There’s no cookie session in this mode. No login screen. No password to forget.
Frontend awareness
The React app probes /api/auth/whoami on mount and gets back {authenticated: true, source: 'ingress', ...}. The user menu in the nav hides itself when source === 'ingress' — there’s nothing to log out of, no password to change.
“none” strategy
Dev only. Every request gets req.user = {id: 'anonymous', role: 'admin', source: 'none'}.
Boot-time warning:
auth.strategy=none — authentication is DISABLED. Never use this on a network-exposed deployment.
Useful for hacking on patchpanel against a local HAProxy on a dev machine. Never on anything reachable from the internet or a shared network.
First-run setup wizard
The wizard is gated by both conditions holding:
setup.tokenfile exists on disk (postinst generates it on fresh install).users.jsonhas zero users.
Either alone is insufficient — prevents stale-token replay AND prevents racing the wizard on an installed-but-never-opened deployment.
Flow
1. postinst → openssl rand -hex 32 > /etc/patchpanel/setup.token (mode 0600)
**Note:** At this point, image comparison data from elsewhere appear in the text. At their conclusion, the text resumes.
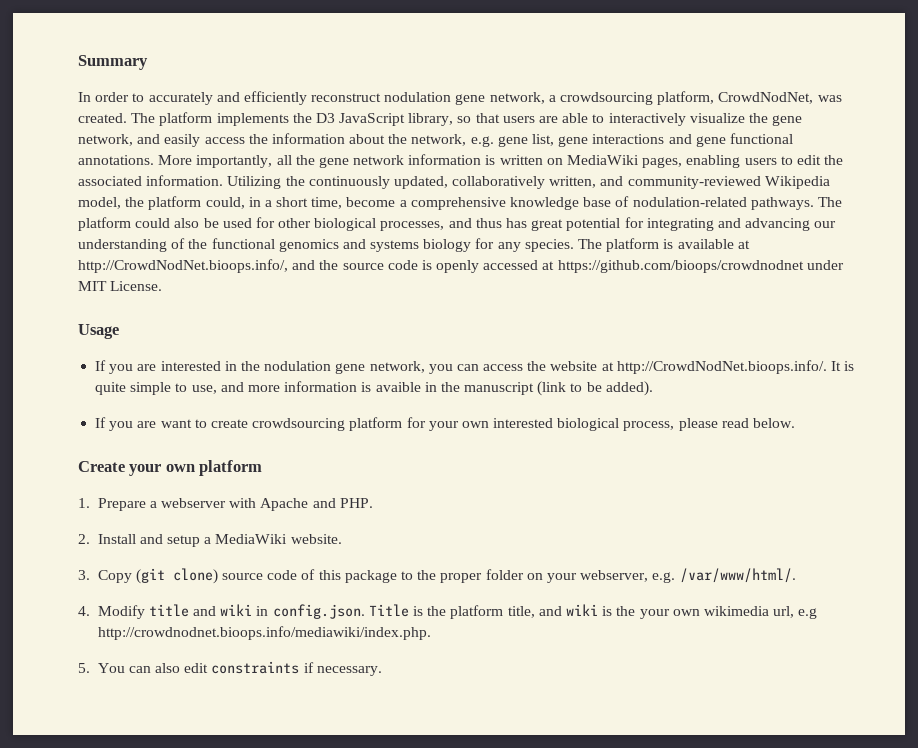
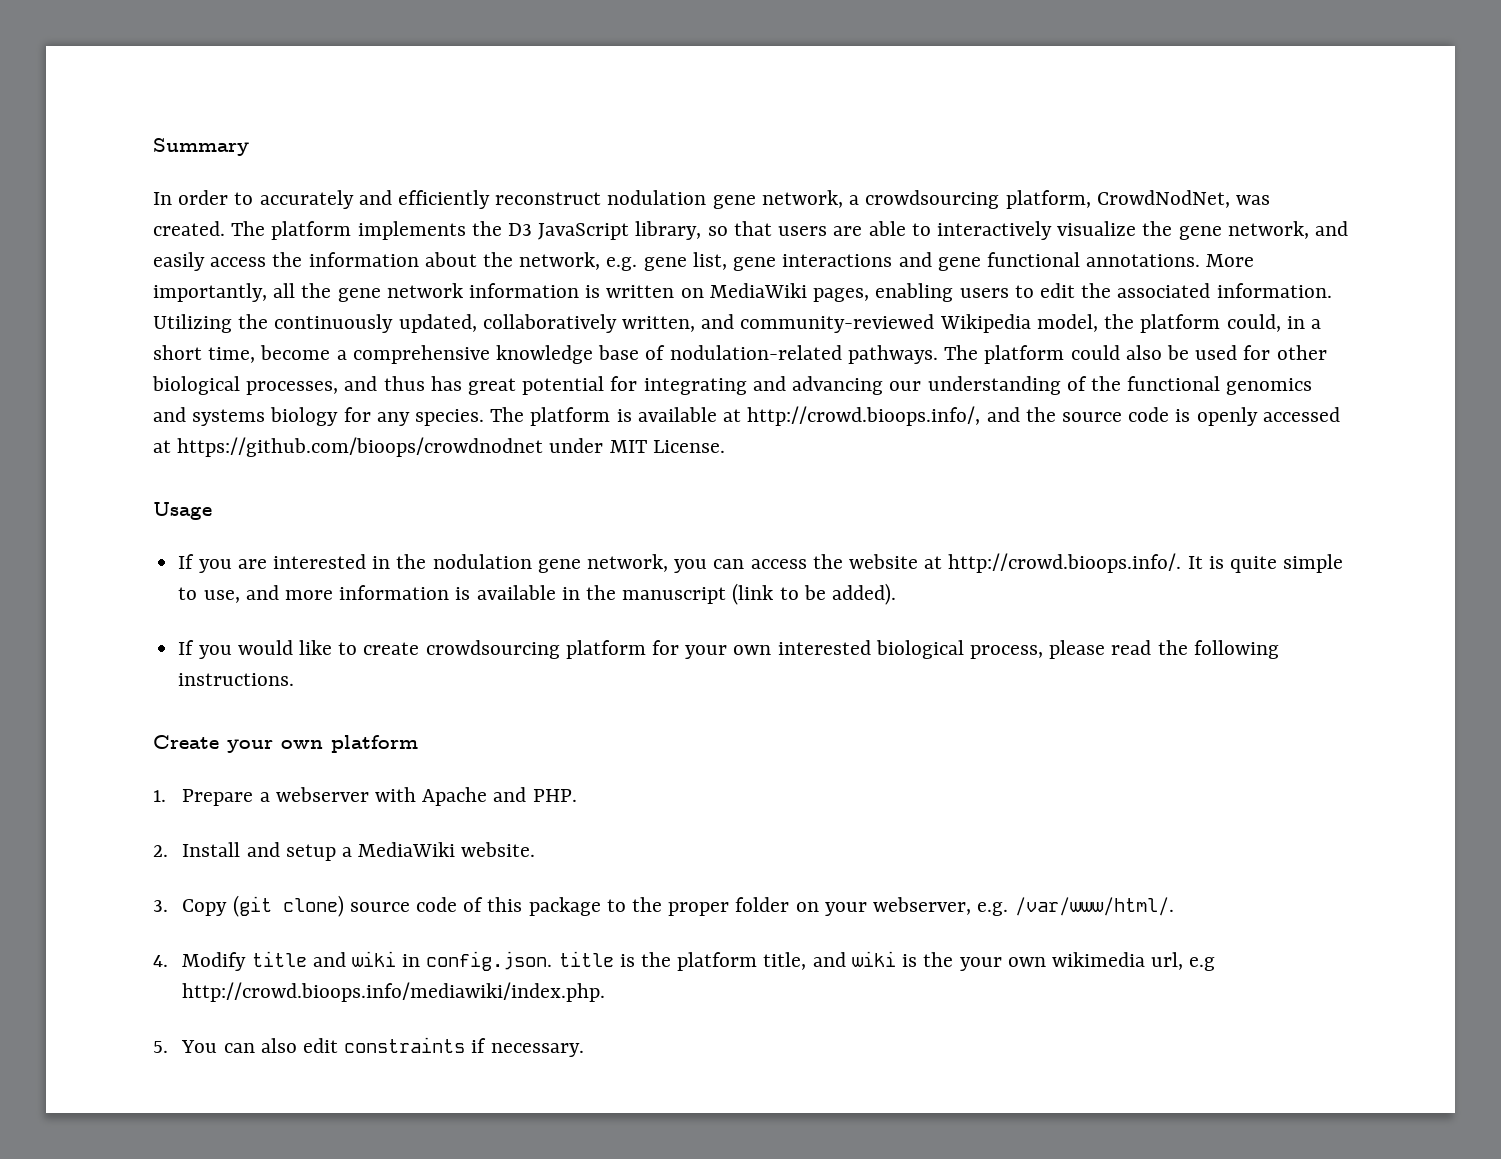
- The platform is available at http://CrowdNodNet.bioops.info/, and the source code is openly accessed at https://github.com/bioops/crowdnodnet under MIT License.
+ The platform is available at http://crowd.bioops.info/, and the source code is openly accessed at https://github.com/bioops/crowdnodnet under MIT License.
- If you are interested in the nodulation gene network, you can access the website at http://CrowdNodNet.bioops.info/. It is quite simple to use, and more information is avaible in the manuscript (link to be added).
+ If you are interested in the nodulation gene network, you can access the website at http://crowd.bioops.info/. It is quite simple to use, and more information is available in the manuscript (link to be added).
- If you are want to create crowdsourcing platform for your own interested biological process, please read below.
+ If you would like to create crowdsourcing platform for your own interested biological process, please read the following instructions.
- 4. Modify title and wiki in config.json. Title is the platform title, and wiki is the your own wikimedia url, e.g http://crowdnodnet.bioops.info/mediawiki/index.php.
+ 4. Modify title and wiki in config.json. title is the platform title, and wiki is the your own wikimedia url, e.g http://crowd.bioops.info/mediawiki/index.php.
2. Operator opens https://host:8099/setup-admin?token=<token>
3. SetupAdminPage probes GET /api/setup/status
-> {needsSetup: true, hasToken: true, userCount: 0}
4. Operator submits username + password
5. POST /api/setup/complete body: {token, username, password}
6. Server:
- timingSafeEqual against /etc/patchpanel/setup.token contents
- Re-check userCount === 0
- createUser({username, password, role: 'admin'})
- fs.rm(setup.token, {force: true})
- Sign JWT, set cookie
- Return 201 {user}
7. Browser navigated to /
Endpoints involved:
| Endpoint | Auth | Purpose |
|---|---|---|
GET /api/setup/status | public | {needsSetup, hasToken, userCount} — drives the wizard UI |
POST /api/setup/complete | public | One-shot — consumes token, creates first admin |
Error responses
- 401
invalid-token— token didn’t match (audited). - 401
setup is not available— token file missing. - 401
setup has already been completed—userCount > 0(audited). - 400
ValidationError— missing/non-string fields.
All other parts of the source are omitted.